We are all of us not merely liable to fear, we are also prone to be afraid of being afraid, and the conquering of fear produces exhilaration....When we have been afraid that we may panic in an air-raid, and, when it has happened, we have exhibited to others nothing but a calm exterior and we are now safe, the contrast between the previous apprehension and the present relief and feeling of security promotes a self-confidence that is the very father and mother of courage.”

As I think of my life at 45, MacCurdy's words resonate. I haven't been through the Blitz, but I have navigated emotional disturbances that felt explosive. In the years before my divorce and my 40th birthday, I was paralyzed by my fear of being fearful. Working my way through my 40/40 knocked all of that loose. I didn't become fearless. I was afraid and proceeded forward with my fears in tow. And then I looked around and noted that I was still standing. That I had survived whatever dangerous, scary thing I had imagined was coming after me. The more I tested the waters of my own courage, the braver and sturdier I became.  

I flung myself off the platform swinging on the trapeze. I pushed my skinny frame toward the finish line of my first race. I challenged old stories I came to believe as truth. I baked fancy desserts, and didn't set the kitchen aflame. The list was my life. I was burning away the old stuff that no longer served me and cleared the path to head out on new adventures.
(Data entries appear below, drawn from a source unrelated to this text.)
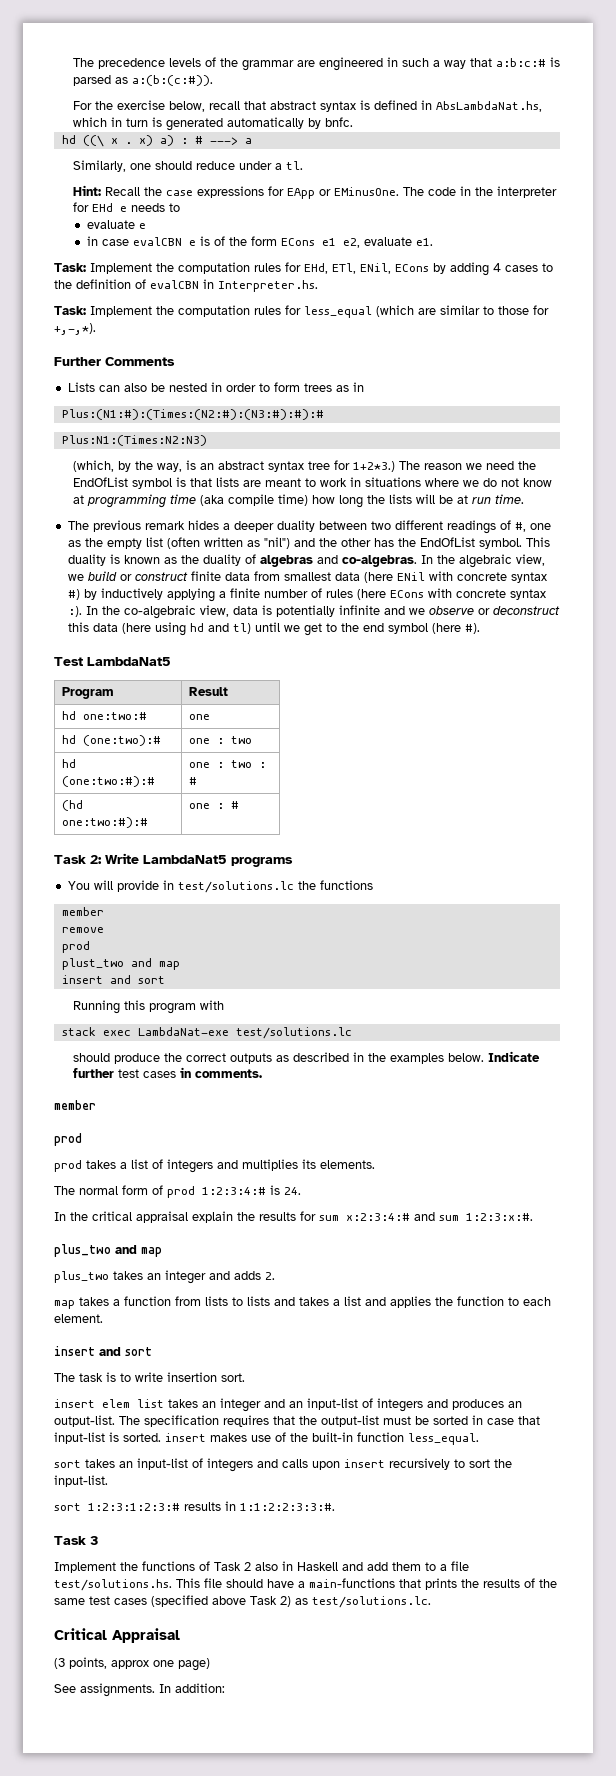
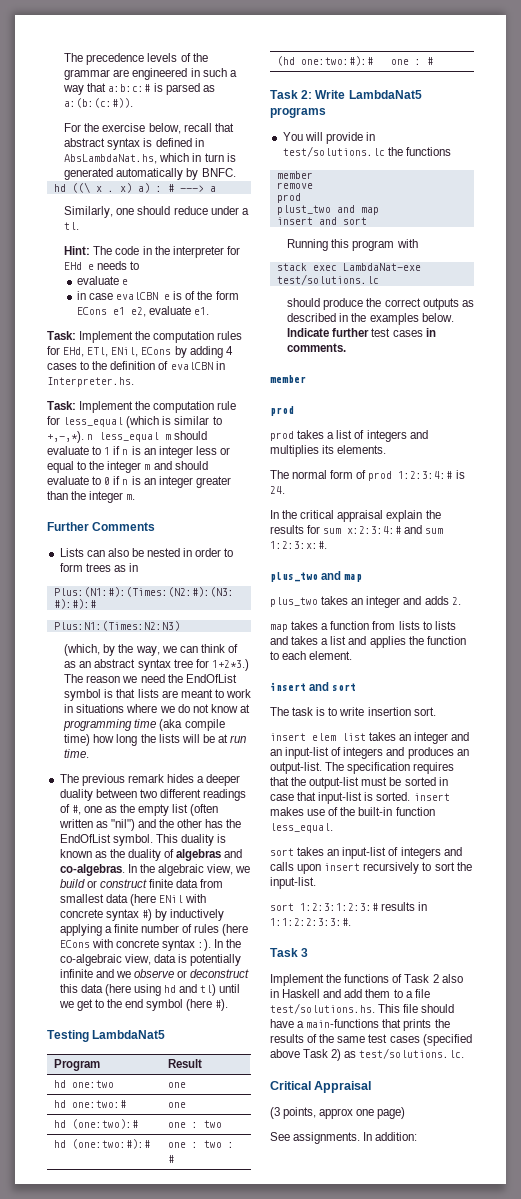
- For the exercise below, recall that abstract syntax is defined in AbsLambdaNat.hs, which in turn is generated automatically by bnfc.
+ For the exercise below, recall that abstract syntax is defined in AbsLambdaNat.hs, which in turn is generated automatically by BNFC.
- Hint: Recall the case expressions for EApp or EMinusOne. The code in the interpreter for EHd e needs to
+ Hint: The code in the interpreter for EHd e needs to
- Task: Implement the computation rules for less_equal (which are similar to those for +,-,*).
+ Task: Implement the computation rule for less_equal (which is similar to +,-,*). n less_equal m should evaluate to 1 if n is an integer less or equal to the integer m and should evaluate to 0 if n is an integer greater than the integer m.
- (which, by the way, is an abstract syntax tree for 1+2*3.)
+ (which, by the way, we can think of as an abstract syntax tree for 1+2*3.)
- Test LambdaNat5
+ Testing LambdaNat5
+ hd one:two | one

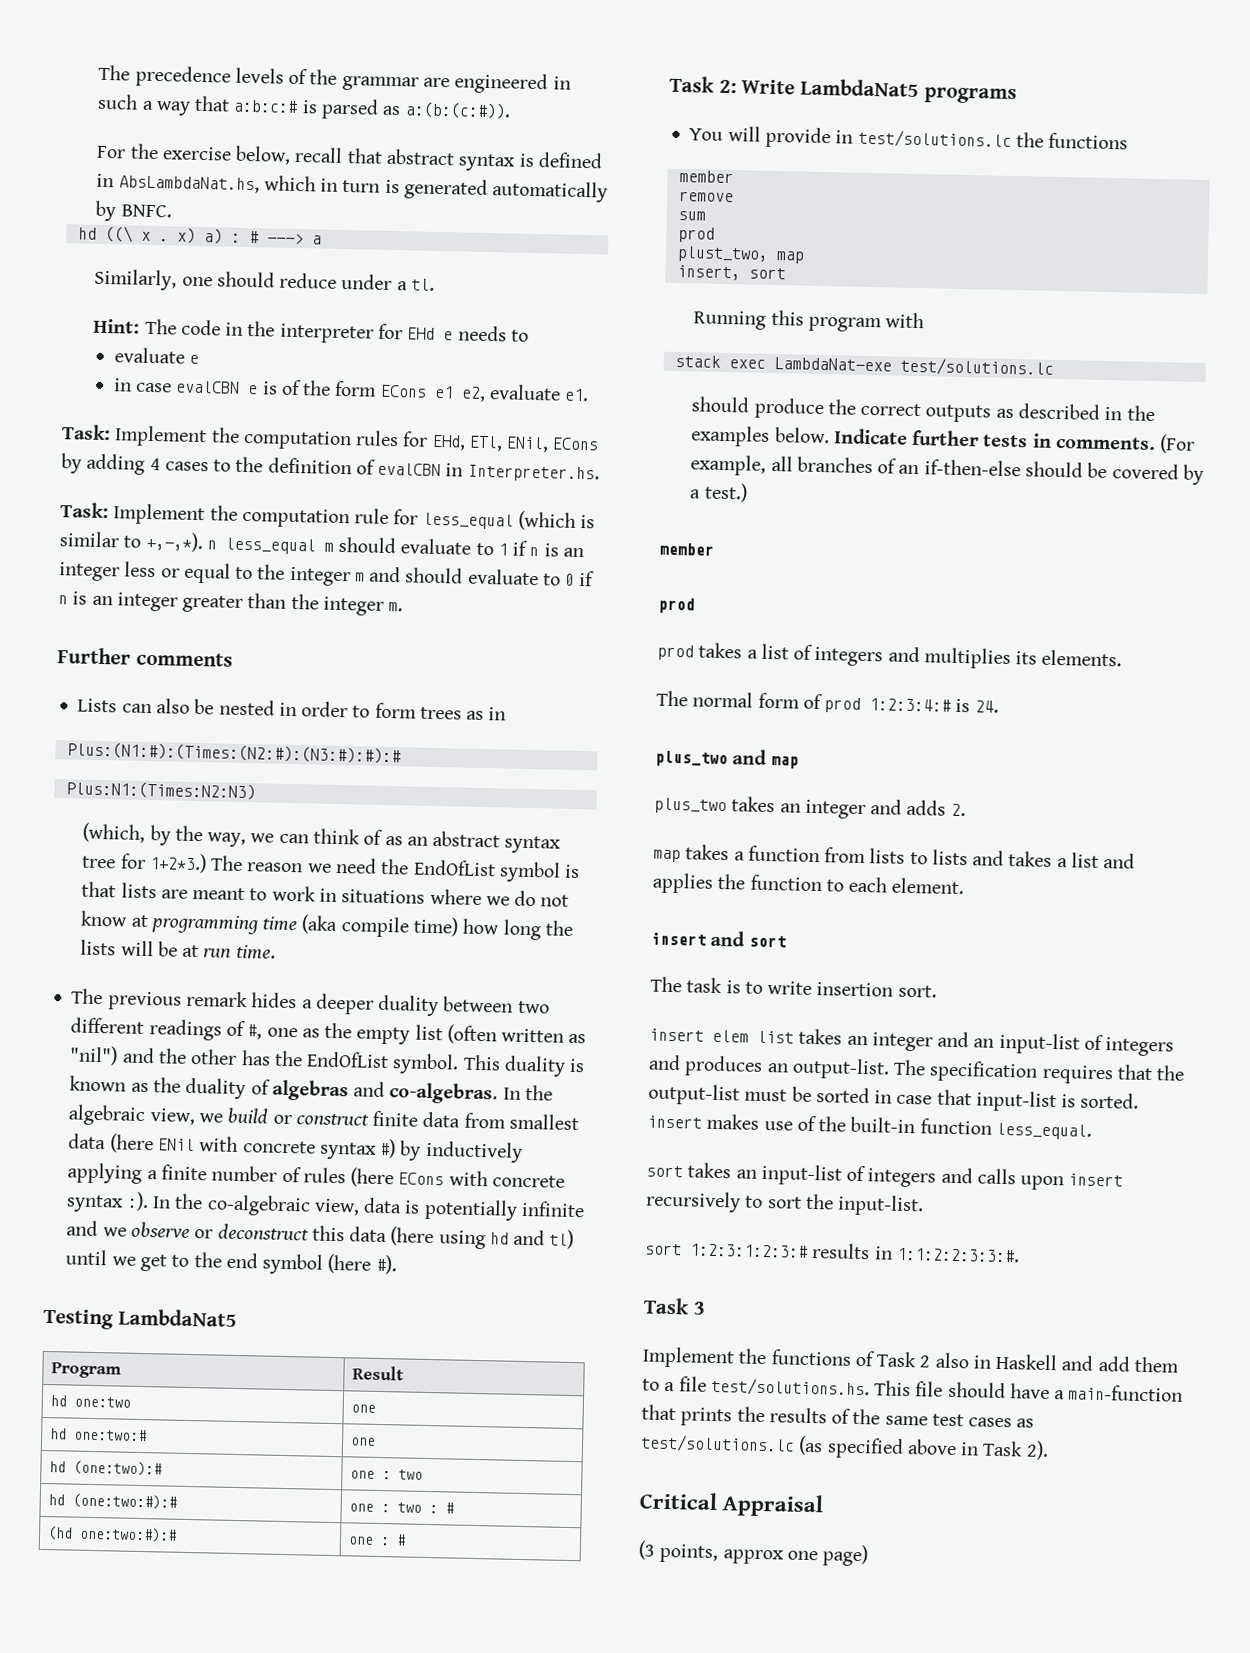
- Further Comments
+ Further comments
  remove
+ sum
  prod
- plust_two and map
- insert and sort
+ plust_two, map
+ insert, sort
- Indicate further test cases in comments.
+ Indicate further tests in comments. (For example, all branches of an if-then-else should be covered by a test.)
- In the critical appraisal explain the results for sum x:2:3:4:# and sum 1:2:3:x:#.
- Implement the functions of Task 2 also in Haskell and add them to a file test/solutions.hs. This file should have a main-functions that prints the results of the same test cases (specified above Task 2) as test/solutions.lc.
+ Implement the functions of Task 2 also in Haskell and add them to a file test/solutions.hs. This file should have a main-function that prints the results of the same test cases as test/solutions.lc (as specified above in Task 2).
- See assignments. In addition:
I have become familiar with the exhilaration too, and it feels GOOD.

As I celebrate the ups and downs of this precious life, I am living proof that “the present relief and feeling of security promotes a self-confidence that is the very father and mother of courage.”

Five years. There was a time when I was so frightened not knowing what would come next. Now I welcome the unknown and know I am up for every challenge that life throws my way.

Here's to the next five and five and on and on!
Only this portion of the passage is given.